Adams Drug Company
- Company type: Privately held company
- Industry: Retail
- Founded: 1932; 94 years ago in Woonsocket, Rhode Island
- Founders: Leonard Salmanson together with family members Barnett, Samuel, Donald and Charles
- Defunct: 1986
- Fate: Acquired and rebranded
- Successor: Brooks Pharmacy (later Rite Aid)
- Headquarters: Connecticut, United States
- Number of locations: 500 stores at peak
- Area served: Northeast United States
- Products: Pharmaceutical drugs, cosmetics, tobacco, camera supplies and health and wellness products
- Number of employees: 5,000 (1984)

= Adams Drug Company =

American drugstore chain

Adams Drug Company was an American drugstore chain founded in the 1930s by Leonard Salmanson.

== History==
Leonard I. Salmanson together with his father Barnett Salmanson and brothers Samuel, Donald and Charles, opened the family's first stores in 1932 under the name Adams Drug Company in Woonsocket and Pawtucket, Rhode Island, selling health and beauty aids and assorted sundries.

Expansion and acquisitions produced one of the largest drugstore chains in the country, with over 500 stores in 14 states employing more than 5,000 people.

Under Leonard's leadership, the Salmanson family also diversified into manufacturing and real estate holdings, purchasing the Gong Bell Mfg. Co., in East Hampton, Connecticut, a toy business, the Clover Bead & Jewelry Co., in Pawtucket, and the Colt Plastics Co., North Grosvernordale, Connecticut.

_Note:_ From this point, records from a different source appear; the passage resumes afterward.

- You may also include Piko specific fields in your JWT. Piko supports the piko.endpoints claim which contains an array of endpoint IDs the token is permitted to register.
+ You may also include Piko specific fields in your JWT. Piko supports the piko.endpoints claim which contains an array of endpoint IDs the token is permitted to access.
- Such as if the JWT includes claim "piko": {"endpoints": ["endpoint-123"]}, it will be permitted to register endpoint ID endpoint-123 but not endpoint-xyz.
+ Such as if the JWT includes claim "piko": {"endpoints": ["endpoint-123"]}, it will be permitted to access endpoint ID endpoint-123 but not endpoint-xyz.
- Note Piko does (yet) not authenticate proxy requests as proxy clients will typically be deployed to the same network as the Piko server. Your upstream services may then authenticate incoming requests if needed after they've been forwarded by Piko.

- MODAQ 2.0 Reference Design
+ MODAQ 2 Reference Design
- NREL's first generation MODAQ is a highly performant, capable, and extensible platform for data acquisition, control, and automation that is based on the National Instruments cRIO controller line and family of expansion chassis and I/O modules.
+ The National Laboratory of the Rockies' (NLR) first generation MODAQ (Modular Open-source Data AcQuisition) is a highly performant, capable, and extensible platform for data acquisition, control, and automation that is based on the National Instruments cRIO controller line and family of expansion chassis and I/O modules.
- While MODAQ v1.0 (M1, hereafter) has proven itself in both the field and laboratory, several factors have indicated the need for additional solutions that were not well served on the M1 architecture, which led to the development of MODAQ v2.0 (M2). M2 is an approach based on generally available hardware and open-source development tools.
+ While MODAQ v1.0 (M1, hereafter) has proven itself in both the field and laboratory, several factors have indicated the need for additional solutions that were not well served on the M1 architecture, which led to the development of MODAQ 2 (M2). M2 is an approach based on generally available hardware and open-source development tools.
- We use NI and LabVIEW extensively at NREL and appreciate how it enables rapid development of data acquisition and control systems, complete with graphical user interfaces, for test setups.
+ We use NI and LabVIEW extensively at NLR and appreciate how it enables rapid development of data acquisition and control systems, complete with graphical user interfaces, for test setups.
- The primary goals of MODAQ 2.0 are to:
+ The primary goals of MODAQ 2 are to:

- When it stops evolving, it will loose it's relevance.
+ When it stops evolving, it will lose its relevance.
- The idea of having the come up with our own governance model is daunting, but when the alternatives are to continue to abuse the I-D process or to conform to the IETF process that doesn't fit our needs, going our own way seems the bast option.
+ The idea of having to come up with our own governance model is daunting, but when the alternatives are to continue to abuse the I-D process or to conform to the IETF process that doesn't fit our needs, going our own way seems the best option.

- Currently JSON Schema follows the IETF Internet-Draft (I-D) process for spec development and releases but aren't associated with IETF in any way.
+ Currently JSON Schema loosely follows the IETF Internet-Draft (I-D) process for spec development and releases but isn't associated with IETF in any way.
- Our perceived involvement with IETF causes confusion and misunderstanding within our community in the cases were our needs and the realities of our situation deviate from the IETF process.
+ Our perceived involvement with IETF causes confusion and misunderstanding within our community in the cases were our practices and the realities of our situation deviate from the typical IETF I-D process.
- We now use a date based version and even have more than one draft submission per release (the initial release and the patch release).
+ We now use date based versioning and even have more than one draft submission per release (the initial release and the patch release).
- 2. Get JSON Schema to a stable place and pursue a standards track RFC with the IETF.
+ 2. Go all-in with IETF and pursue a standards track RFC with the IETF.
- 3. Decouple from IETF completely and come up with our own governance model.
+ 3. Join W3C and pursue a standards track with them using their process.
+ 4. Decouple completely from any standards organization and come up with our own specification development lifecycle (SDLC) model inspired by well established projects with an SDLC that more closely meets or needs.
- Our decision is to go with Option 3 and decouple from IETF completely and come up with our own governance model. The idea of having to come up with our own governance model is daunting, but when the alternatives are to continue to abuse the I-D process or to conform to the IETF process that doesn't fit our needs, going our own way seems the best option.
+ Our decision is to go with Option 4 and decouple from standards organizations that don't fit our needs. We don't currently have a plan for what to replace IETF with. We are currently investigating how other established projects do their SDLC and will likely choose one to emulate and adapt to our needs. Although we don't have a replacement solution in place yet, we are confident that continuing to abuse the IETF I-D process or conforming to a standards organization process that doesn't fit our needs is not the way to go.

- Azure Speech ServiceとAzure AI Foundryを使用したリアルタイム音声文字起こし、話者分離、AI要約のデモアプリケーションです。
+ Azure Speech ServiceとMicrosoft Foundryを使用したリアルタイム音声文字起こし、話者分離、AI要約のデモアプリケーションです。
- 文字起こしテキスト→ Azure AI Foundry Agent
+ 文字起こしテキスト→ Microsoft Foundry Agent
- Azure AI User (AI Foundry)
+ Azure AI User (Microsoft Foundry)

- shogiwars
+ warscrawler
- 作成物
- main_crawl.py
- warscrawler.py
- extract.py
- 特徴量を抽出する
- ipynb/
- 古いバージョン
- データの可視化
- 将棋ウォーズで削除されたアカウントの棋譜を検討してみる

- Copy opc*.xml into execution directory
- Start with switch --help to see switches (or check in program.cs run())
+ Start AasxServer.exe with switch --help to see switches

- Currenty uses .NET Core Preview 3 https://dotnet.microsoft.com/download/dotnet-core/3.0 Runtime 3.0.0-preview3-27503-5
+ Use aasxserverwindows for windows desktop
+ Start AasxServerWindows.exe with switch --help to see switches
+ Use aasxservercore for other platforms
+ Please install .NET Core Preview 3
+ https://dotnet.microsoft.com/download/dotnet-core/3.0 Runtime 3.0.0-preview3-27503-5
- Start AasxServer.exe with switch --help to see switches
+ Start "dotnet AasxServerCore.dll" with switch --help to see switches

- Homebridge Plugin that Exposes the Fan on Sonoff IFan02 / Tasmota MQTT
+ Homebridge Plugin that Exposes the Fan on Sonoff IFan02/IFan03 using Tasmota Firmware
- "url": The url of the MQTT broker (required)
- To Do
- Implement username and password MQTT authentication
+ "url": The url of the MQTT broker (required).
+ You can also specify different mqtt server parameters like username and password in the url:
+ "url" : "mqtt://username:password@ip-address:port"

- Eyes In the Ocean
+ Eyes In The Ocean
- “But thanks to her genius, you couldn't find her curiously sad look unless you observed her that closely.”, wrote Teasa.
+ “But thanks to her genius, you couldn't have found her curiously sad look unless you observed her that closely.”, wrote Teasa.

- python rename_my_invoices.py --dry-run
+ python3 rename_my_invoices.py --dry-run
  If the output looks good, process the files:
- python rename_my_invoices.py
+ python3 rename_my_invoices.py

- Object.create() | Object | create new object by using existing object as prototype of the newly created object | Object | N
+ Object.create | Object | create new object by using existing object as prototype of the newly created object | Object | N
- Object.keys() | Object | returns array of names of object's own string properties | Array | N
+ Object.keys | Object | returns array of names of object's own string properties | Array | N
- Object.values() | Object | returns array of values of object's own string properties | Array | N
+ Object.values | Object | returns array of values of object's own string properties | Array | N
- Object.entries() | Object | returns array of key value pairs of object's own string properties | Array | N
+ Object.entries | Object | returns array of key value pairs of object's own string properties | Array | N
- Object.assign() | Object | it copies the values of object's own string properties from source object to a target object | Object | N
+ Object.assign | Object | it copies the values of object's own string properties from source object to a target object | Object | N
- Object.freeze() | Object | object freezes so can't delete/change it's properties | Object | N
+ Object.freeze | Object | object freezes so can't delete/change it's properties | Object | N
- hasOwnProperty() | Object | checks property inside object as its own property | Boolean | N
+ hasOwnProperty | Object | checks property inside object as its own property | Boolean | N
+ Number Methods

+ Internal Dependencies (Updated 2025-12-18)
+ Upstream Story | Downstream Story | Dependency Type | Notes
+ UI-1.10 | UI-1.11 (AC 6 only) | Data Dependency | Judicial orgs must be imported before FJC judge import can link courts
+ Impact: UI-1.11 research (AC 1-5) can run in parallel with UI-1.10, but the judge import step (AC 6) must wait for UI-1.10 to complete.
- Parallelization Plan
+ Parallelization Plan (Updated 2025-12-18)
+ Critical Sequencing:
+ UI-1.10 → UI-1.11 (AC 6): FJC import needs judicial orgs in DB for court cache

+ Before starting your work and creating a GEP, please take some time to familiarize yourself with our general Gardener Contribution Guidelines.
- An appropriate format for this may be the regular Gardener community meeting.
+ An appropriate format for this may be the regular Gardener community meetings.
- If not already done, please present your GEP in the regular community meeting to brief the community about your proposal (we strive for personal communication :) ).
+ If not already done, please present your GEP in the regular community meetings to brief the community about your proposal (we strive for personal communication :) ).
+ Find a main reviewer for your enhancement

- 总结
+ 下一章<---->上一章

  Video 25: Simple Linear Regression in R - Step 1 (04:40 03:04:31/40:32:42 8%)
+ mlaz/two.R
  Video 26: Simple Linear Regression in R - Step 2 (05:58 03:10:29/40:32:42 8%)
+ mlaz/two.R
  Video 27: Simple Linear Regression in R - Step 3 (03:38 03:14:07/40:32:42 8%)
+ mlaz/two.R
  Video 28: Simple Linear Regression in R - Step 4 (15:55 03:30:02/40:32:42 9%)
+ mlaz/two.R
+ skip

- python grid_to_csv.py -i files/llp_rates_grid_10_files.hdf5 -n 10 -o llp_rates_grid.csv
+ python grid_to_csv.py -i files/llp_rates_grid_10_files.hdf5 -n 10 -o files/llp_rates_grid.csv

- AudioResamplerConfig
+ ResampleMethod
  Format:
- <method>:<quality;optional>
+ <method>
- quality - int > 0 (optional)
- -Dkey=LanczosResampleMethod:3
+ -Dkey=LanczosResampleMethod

Always seeking to attract new industry, the Salmanson family formed the Ivy Co. to purchase the former Raycrest Mills, in Pawtucket; Wanskuck Buildings Inc., to develop the former Wanskuck Mills, Providence; and the Drake Co., to buy and develop a 180000 sqft industrial site on Webster Street in Pawtucket.

Many trace Brooks Pharmacy's roots back to Adams Drug Company. At that time Adams acquired several hundred stores under the Brooks Drug banner in Vermont and New York, and also operated stores under several other different trade names throughout the Northeast.

In 1984, Pantry Pride, a defunct Florida-based supermarket chain acquired the Adams Drug Company, which had then consisted of about 500 stores throughout the Northeast. The following year, all of Pantry Pride's assets including Adams, were acquired by corporate raider Ronald Perelman's Revlon subsidiary. Shortly after the Perelman acquisition, in 1986, all Adams stores were converted over to the Brooks trade name.

In 2023, Rite Aid, the successor to Brooks, filed for Chapter 11 bankruptcy. On May 5, 2025, Rite Aid filed for Chapter 11 bankruptcy for the second time in 2 years, listing assets and liabilities between $1 billion and $10 billion.